Not too many years ago the hand-me-down computer an elderly person might have received may have run on Windows 3.11, meaning that the user experience wasn't particularly inviting, and actually using the computer was more a chore than a pleasure. If that hand-me-down ran on Windows 95 or Windows 98, it was workable. The parents/grandparents could send and receive e-mail rather easily, and showing them what to do wasn't difficult because it was similar to what the children/grandchildren had at home. And after all, the children/grandchildren must have asked, how much are they really going to use it? This might be called the "good enough for folk music" approach, though I'm surprised that a Google search on that term seems to show that very few people use what I thought was a well recognized, and popular, phrase.

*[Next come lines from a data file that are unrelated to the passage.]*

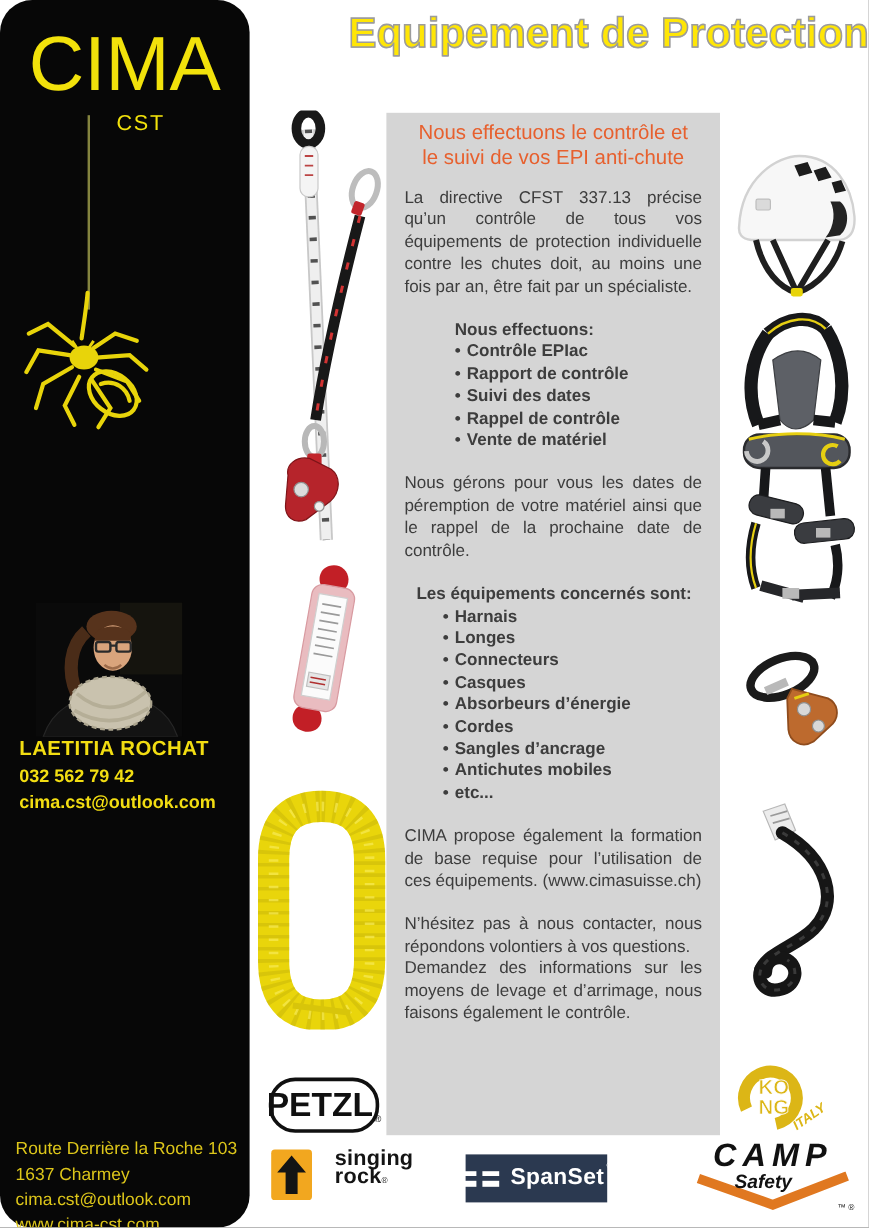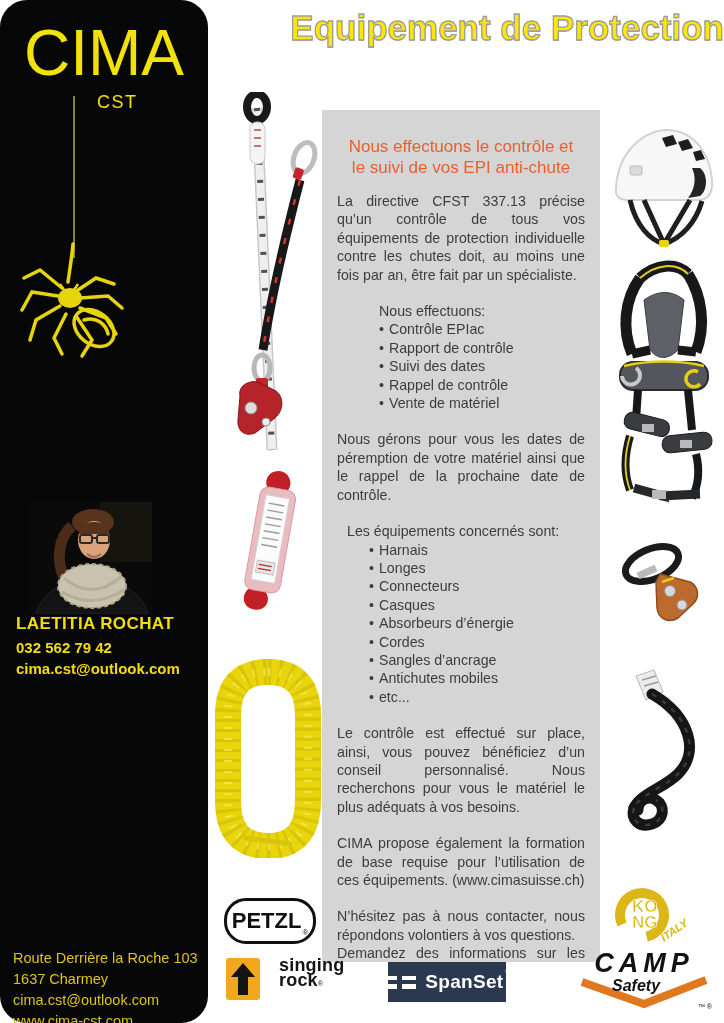"Nous effectuons le contrôle et" .panel { padding: 24px 15px -> 4px 15px; top: 110px -> 94px }
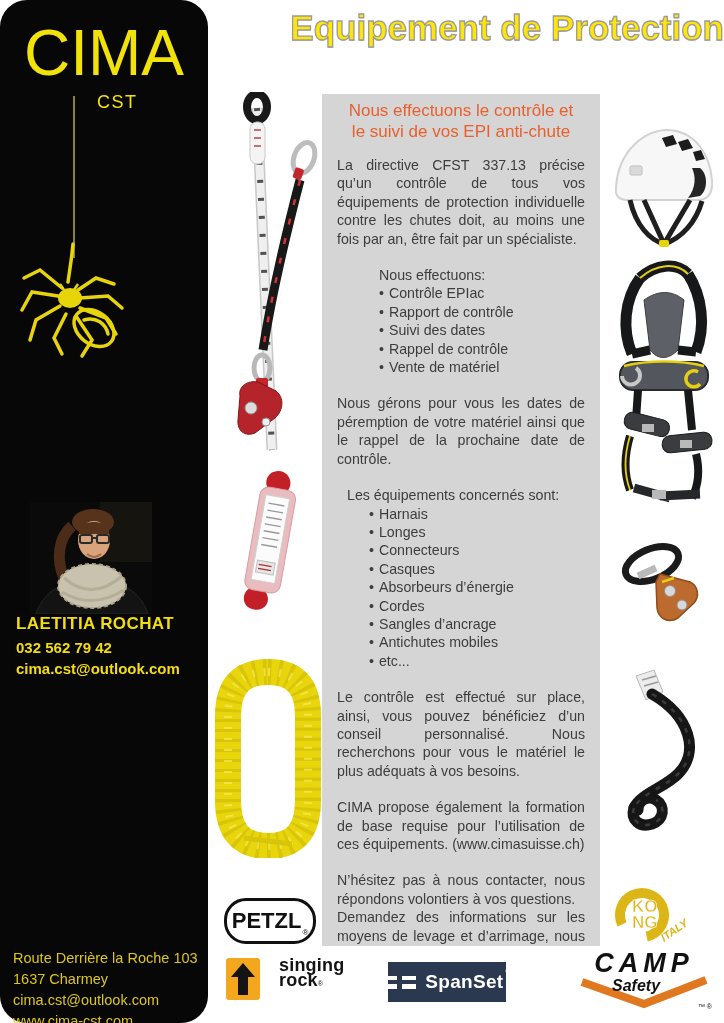"Nous effectuons:" .list-block { font-weight: none -> bold }
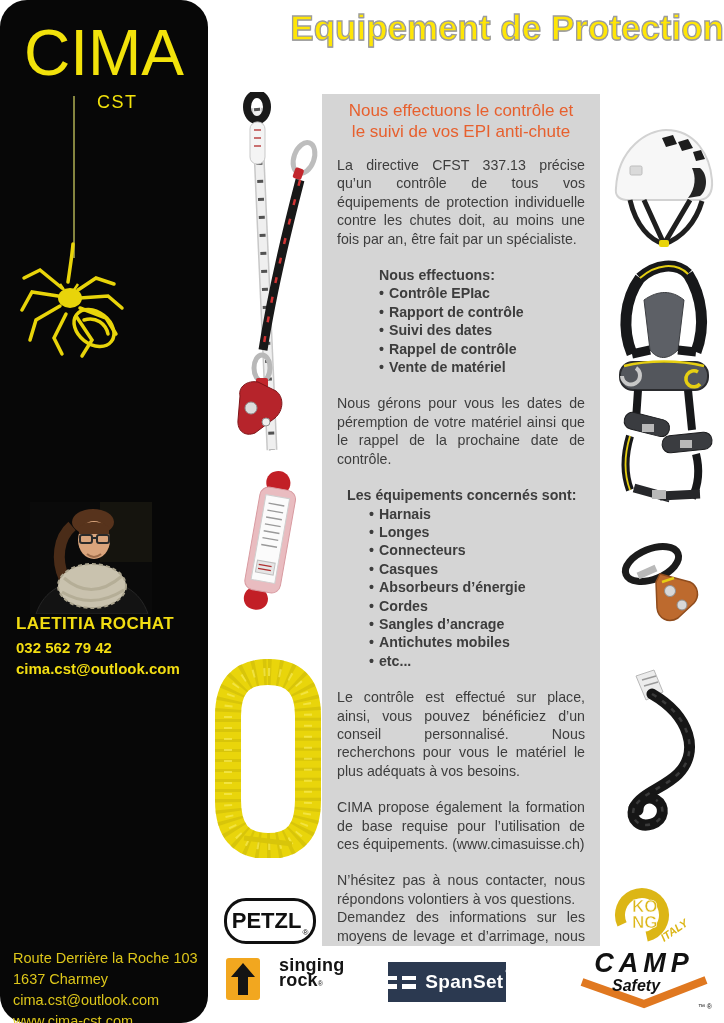"Le contrôle est effectué sur" p { html: <p>Le contrôle est effectué sur place, ainsi, vous pouvez bénéficiez d’un conseil personnalisé. Nous recherchons pour vous le matériel le plus adéquats à vos besoins.</p> -> none }
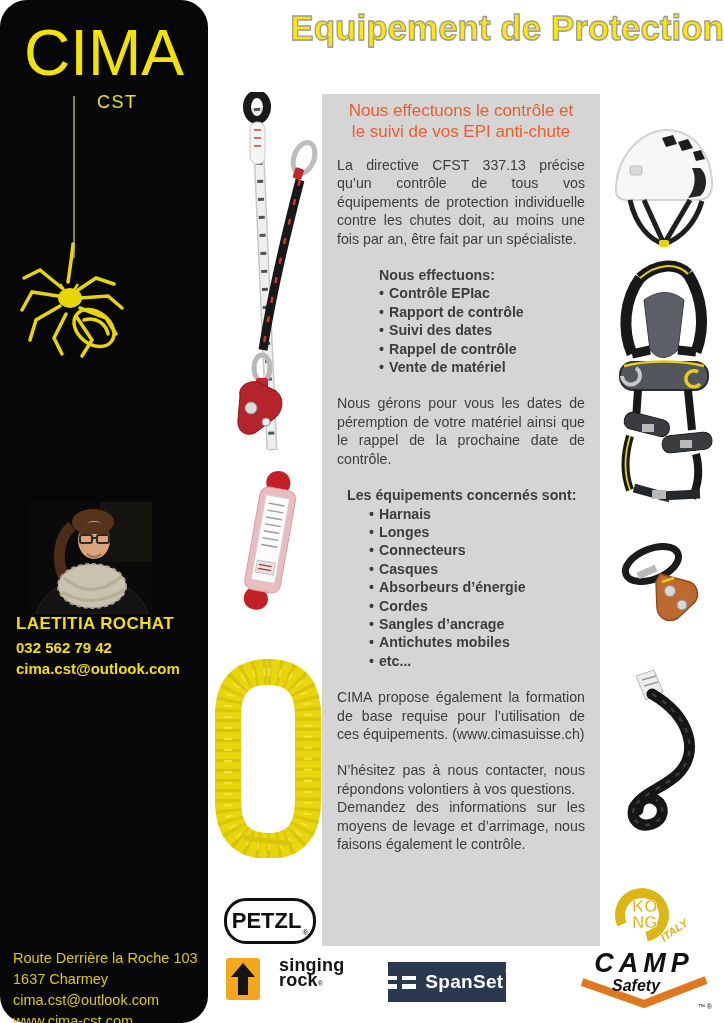"PETZL" .petzl .txt { font-size: 22px -> 28px }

But somewhere along the line prices went down, and children/grandchildren realized that the user experience was important for their parents/grandparents, and they bought them newer computers and installed Windows XP. And it was here that a sort of boomerang effect took place. Now that the elderly had powerful, easy to use, computers, they actually started using them. Except that often the computer was too fast, there were too many ways of performing the same operation, causing more than just a little confusion, and the children/grandchildren probably started asking themselves whether it wouldn't have been wiser to simply give their parents/grandparents the no-longer wanted hand-me-down.